Em resposta à história do Post, a Amazon disse ao Insider que a empresa está investindo mais na segurança do trabalho e tomando várias medidas para reduzir os acidentes. A empresa, inclusive, ressaltou o programa WorkingWell, que visa fornecer aos funcionários cansados “atividades físicas e mentais, exercícios de bem-estar e alimentação saudável ”com o objetivo de “ajudá-los a recarregar e reenergizar”, de acordo com comunicado da empresa.
Uma das ações da WorkingWell foi a “ZenBooth” ou “Mindful Practice Room” (algo como sala de concentração, em tradução para o português), disponível para funcionários dos estoques.Trata-se de um cubículo que deve ser usado individualmente para relaxar, com vídeos de "meditações guiadas, afirmações positivas, cenas calmantes com sons e muito mais".
Porém, os índices altos de lesões no trabalho, causados por ações como produtividade exigente e inflexível, indicam que o problema seja muito maior do que programas de bem-estar podem resolver.
Monitoramento de produtividade na Amazon
Nos depósitos, existe uma política chamada "tarefa de folga", na qual a empresa analisa por quanto tempo o funcionário ficou conectado nas ferramentas de software. "O principal objetivo da métrica é entender se há problemas com as ferramentas que as pessoas usam para serem produtivas e, apenas secundariamente, identificar funcionários com baixo desempenho", afirmou a empresa.
Funcionários da Amazon contaram ao Insider que restrições sobre folgas durante tarefas e medo de retaliação os levaram a não ir ao banheiro e urinar em garrafas.

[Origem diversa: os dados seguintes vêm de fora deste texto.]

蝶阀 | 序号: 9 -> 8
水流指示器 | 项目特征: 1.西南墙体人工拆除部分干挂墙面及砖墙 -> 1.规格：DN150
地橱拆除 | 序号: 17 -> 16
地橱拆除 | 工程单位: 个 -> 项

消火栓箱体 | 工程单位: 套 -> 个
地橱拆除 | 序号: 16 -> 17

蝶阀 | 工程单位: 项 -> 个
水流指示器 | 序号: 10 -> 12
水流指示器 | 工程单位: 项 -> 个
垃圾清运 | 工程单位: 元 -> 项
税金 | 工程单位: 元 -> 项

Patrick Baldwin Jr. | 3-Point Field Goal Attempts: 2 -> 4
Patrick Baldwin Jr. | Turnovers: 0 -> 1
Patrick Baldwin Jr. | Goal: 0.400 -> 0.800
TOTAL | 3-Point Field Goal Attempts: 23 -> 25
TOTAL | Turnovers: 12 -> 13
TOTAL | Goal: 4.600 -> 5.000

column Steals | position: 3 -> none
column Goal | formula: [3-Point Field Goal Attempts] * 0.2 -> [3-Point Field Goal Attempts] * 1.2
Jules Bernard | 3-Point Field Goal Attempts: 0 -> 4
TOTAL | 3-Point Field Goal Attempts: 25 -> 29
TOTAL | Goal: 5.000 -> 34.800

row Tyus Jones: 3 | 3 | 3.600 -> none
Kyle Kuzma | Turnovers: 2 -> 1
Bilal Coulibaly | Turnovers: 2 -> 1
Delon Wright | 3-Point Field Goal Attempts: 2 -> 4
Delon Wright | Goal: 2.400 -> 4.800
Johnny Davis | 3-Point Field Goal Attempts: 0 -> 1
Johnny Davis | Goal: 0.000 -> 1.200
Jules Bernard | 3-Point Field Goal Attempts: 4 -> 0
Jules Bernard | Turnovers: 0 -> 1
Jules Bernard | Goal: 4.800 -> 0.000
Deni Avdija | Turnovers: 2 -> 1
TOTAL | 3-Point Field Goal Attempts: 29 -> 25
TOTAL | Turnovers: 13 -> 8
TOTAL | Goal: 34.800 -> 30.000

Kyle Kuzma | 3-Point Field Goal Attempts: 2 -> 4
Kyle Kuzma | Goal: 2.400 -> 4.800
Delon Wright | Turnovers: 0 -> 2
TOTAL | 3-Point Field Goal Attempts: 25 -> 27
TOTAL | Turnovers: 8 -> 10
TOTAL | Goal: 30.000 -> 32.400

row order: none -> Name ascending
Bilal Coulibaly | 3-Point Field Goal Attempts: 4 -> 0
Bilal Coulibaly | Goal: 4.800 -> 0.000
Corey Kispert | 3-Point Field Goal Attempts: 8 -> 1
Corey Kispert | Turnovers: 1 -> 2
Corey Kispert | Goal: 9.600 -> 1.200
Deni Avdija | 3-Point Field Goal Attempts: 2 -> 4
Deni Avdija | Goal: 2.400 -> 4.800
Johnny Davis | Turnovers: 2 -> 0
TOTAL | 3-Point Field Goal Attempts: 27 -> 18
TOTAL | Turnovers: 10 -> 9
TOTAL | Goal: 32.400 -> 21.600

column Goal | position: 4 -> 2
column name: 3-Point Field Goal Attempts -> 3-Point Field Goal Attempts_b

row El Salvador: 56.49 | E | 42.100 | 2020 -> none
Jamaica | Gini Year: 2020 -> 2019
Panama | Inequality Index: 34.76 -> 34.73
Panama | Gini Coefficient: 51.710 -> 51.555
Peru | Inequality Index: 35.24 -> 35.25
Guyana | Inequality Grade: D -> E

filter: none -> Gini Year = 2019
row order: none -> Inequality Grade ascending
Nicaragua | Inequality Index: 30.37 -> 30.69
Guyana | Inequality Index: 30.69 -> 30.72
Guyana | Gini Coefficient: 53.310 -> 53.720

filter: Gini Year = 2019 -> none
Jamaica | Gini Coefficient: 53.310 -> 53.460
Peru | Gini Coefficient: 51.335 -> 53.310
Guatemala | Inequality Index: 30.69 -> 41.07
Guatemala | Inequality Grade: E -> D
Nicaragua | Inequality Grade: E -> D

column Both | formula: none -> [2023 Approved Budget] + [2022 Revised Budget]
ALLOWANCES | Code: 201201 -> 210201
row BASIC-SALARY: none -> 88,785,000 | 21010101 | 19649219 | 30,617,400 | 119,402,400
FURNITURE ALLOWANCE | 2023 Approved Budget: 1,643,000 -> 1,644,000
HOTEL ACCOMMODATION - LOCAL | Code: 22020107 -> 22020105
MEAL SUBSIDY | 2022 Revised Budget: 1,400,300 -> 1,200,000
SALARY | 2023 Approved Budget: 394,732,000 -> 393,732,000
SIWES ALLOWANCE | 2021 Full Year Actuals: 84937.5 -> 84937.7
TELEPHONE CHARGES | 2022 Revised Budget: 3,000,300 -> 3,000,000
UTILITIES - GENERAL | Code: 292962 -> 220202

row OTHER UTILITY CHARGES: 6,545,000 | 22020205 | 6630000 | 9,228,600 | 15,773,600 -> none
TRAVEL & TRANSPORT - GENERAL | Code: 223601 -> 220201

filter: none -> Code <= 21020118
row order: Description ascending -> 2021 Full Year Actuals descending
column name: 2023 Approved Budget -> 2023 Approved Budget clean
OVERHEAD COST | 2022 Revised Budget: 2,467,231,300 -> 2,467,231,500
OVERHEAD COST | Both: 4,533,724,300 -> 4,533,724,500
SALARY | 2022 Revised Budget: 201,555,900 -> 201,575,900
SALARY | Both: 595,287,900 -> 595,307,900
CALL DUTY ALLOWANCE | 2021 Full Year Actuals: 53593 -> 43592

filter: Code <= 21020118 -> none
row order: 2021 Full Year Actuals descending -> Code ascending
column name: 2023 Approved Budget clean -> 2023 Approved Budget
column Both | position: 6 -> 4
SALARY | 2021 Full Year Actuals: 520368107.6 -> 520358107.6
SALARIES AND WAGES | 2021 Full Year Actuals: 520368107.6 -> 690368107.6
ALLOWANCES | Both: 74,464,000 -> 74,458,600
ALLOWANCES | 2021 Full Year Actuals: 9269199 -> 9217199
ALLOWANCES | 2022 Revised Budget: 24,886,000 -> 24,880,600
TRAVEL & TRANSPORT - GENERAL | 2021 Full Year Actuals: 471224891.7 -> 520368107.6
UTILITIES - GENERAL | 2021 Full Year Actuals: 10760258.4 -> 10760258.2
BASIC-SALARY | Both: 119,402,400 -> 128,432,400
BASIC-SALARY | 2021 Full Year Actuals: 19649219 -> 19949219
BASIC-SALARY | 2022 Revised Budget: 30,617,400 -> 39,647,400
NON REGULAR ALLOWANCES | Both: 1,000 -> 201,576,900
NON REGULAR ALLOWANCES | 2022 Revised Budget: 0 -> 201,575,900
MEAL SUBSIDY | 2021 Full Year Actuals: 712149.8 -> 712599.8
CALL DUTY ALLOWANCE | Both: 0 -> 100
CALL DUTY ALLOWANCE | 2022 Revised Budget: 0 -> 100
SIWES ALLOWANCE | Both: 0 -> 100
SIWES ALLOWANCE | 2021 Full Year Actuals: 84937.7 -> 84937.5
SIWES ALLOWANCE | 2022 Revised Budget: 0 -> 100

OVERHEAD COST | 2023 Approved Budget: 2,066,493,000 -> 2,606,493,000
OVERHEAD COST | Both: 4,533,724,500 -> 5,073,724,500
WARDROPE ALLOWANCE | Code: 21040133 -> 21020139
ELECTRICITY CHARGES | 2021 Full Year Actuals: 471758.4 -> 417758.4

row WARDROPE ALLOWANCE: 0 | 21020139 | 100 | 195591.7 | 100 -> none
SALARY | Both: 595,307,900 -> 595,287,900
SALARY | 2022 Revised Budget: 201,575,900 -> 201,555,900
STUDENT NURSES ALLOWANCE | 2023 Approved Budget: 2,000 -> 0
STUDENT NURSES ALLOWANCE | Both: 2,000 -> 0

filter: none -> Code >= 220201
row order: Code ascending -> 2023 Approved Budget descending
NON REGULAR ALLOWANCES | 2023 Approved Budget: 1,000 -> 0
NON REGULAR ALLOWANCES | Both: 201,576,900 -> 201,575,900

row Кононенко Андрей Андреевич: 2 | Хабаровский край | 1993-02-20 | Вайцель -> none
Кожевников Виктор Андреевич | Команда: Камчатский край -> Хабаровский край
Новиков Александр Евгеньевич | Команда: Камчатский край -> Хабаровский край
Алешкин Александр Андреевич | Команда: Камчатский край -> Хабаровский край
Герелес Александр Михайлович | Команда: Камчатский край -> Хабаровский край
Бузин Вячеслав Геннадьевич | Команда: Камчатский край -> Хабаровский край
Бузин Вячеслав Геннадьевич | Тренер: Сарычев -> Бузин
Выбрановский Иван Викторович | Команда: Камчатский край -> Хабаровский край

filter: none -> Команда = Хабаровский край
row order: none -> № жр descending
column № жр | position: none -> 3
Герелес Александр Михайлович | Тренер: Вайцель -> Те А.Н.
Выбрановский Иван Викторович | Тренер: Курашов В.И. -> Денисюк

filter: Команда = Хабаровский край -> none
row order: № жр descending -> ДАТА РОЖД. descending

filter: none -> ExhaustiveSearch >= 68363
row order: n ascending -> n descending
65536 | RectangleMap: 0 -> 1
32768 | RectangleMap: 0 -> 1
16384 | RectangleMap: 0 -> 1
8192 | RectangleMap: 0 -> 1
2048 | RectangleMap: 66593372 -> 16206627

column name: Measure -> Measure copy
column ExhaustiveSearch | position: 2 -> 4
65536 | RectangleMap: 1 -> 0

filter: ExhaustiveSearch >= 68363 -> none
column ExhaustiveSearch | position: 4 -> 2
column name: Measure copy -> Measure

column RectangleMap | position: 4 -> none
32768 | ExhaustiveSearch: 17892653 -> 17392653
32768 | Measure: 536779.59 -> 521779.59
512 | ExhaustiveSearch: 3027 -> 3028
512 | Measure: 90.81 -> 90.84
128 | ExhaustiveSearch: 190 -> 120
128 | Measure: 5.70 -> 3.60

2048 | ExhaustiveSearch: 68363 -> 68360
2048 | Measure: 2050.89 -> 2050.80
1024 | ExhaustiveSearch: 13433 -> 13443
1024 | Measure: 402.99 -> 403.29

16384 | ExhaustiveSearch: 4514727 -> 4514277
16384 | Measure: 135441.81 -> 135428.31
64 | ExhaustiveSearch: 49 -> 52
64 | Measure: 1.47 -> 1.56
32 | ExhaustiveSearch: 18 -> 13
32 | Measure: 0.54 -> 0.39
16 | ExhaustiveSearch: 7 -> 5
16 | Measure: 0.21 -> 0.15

Após publicação da Vice, a Amazon fez uma postagem no blog da empresa dizendo que mediria a tarefa de folga durante um período mais longo, mas não se comprometeu a diminuir a produtividade exigida.
"A impressionante análise divulgada hoje é a prova de que os impossíveis requisitos de produtividade da Amazon são insustentáveis e devem ser eliminados rapidamente. O ritmo de trabalho extenuante coloca os trabalhadores em maior risco de lesões graves e tem sido usado para punir qualquer trabalhador que recuar", disse Debbie Berkowitz, diretora do programa de segurança e saúde do trabalhador do National Employment Law Project.